In early 2020, he returned to Australia, joining Sydney trainer John O’Shea, for whom he won both the Ranvet Stakes at Rosehill and the Queen Elizabeth Stakes at Randwick on Addeybb, thereby recording his first Group 1 successes.

It’s no surprise really that he was drawn to Australian racing and experienced his first Group 1 success there, with its reputation for both top class Group 1 and feature races. This month alone, we have the likes of the Cox Plate and the Victoria Derby to look forward to. Held at Moonee Valley, Melbourne the Cox Plate is a 2040 meter race steeped in history – its origins can be traced back to 1920. Prize money for the race is a staggering $5,000,000 AUD and this year it will be held on 23rd October. Current favourite to win is the Sir Michael Stoute trained and Ahmad Alotaibi owned Zaaki at 2/1 (despite his current shock defeat coming third to Probabeel and Nonconformist at Caulfield). Racing fans will no doubt be using the best betting apps in Australia to place their wagers on this much anticipated race.

The Victoria Derby, held a week later on 30th October, is a group one race held at Flemington racecourse with still impressive prize money of  $2,000,000 AUD. Dating back to 1855 (yes you heard that right!) last years winner was Johnny Get Angry.

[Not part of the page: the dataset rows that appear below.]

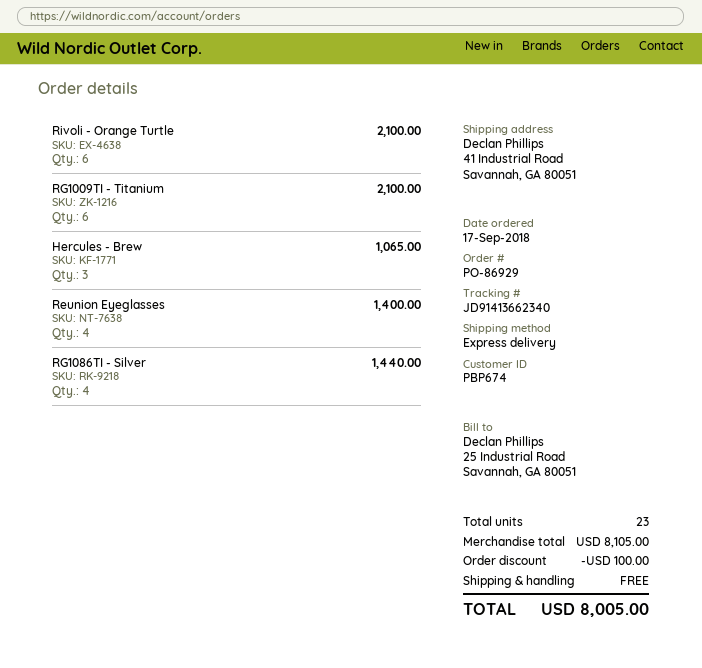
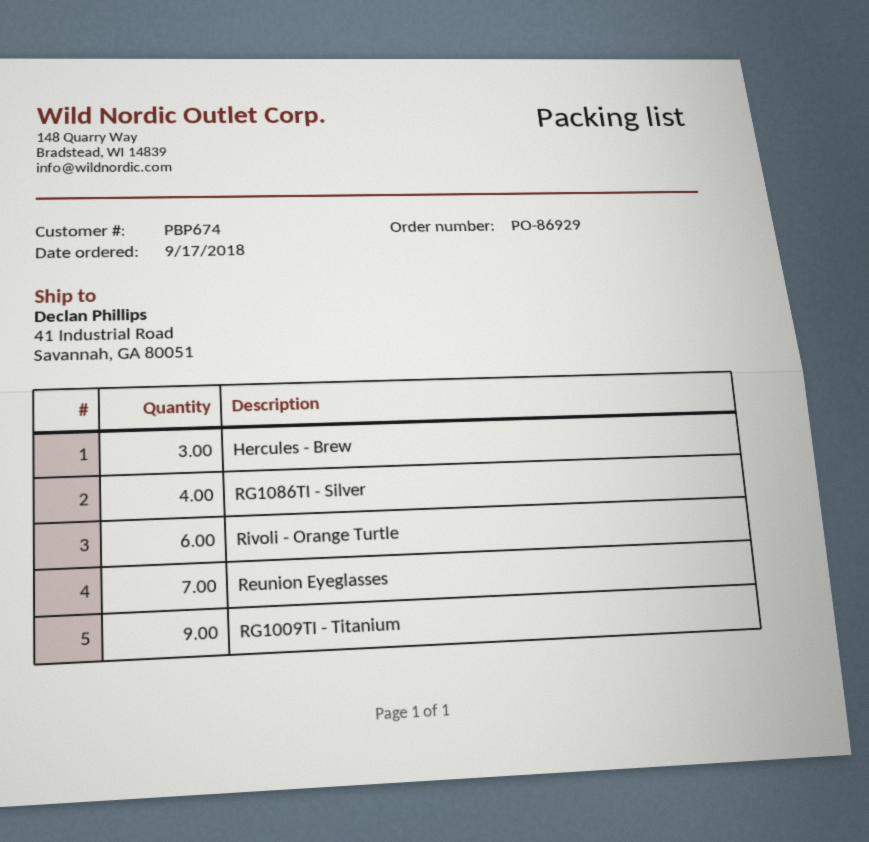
RG1009TI - Titanium: 6 -> 9
Reunion Eyeglasses: 4 -> 7

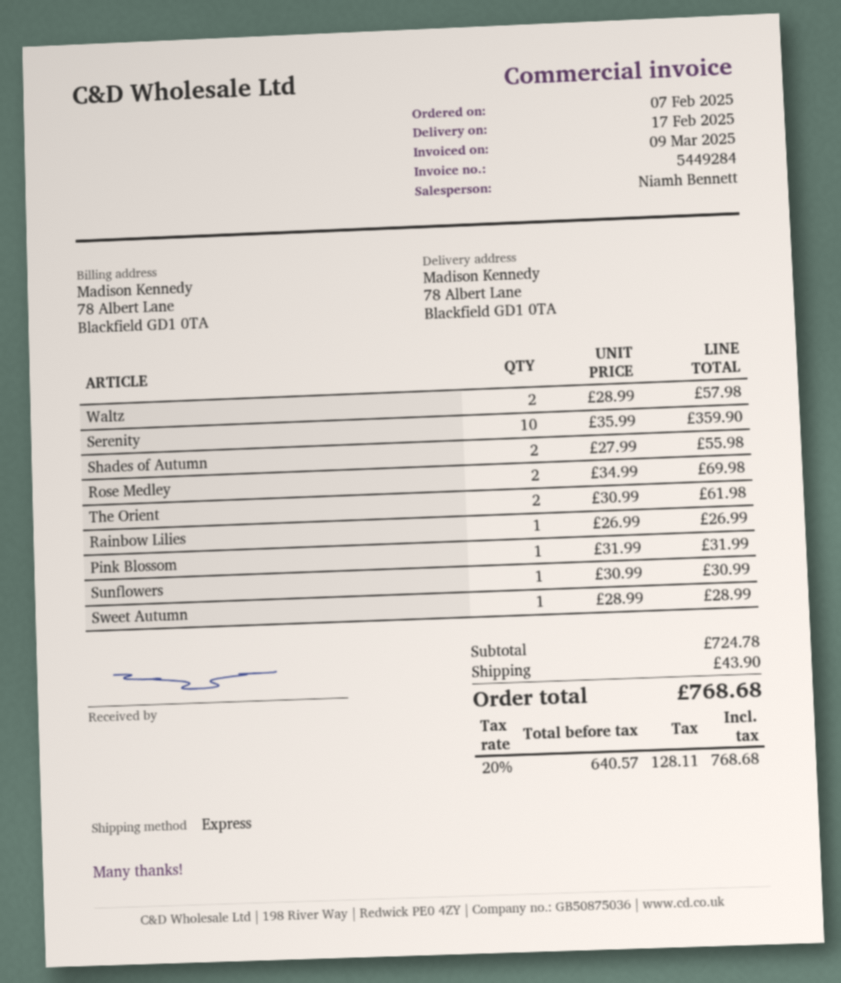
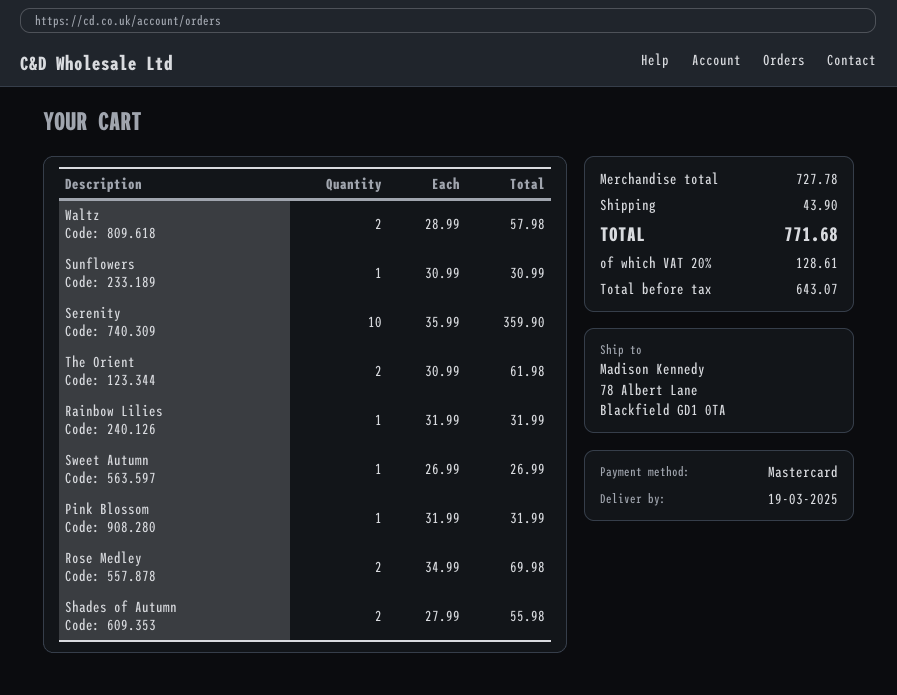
delivery date: 2025-02-17 -> 2025-03-19
Rainbow Lilies: 1 x 26.99 = 26.99 -> 1 x 31.99 = 31.99
Sweet Autumn: 1 x 28.99 = 28.99 -> 1 x 26.99 = 26.99
subtotal: 724.78 -> 727.78
net: 640.57 -> 643.07
tax: 20% = 128.11 -> 20% = 128.61
total: 768.68 -> 771.68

Both events really though can be considered somewhat secondary to the Melbourne Cup which is held early in the following month. Even in these covid times, such is the excitement and anticipation of the events that it is due to have an attendance of 10,000 as part of Australia’s re-opening plan. The Melbourne Cup, held at Flemington racecourse in Melbourne, and first held in 1861 is known as the richest two miler handicap in the world  and has prize money of a very weighty $8,000,000 AUD. Those in the running to win this years race (Held on 2nd November) include the Peter Moody trained Incentivize and Spanish Mission.

Outside of Australian racing, Marquand rode his first Group 1 winner on home soil, Galileo Chrome, in the St. Leger Stakes at Doncaster that September, having picked up a ‘spare’ ride after original jockey Shane Crosse tested positive for Covid-19. On New Year’s Eve, 2020, Marquand announced his engagement to fellow jockey Hollie Doyle, whom he originally met at pony camp ten years previously.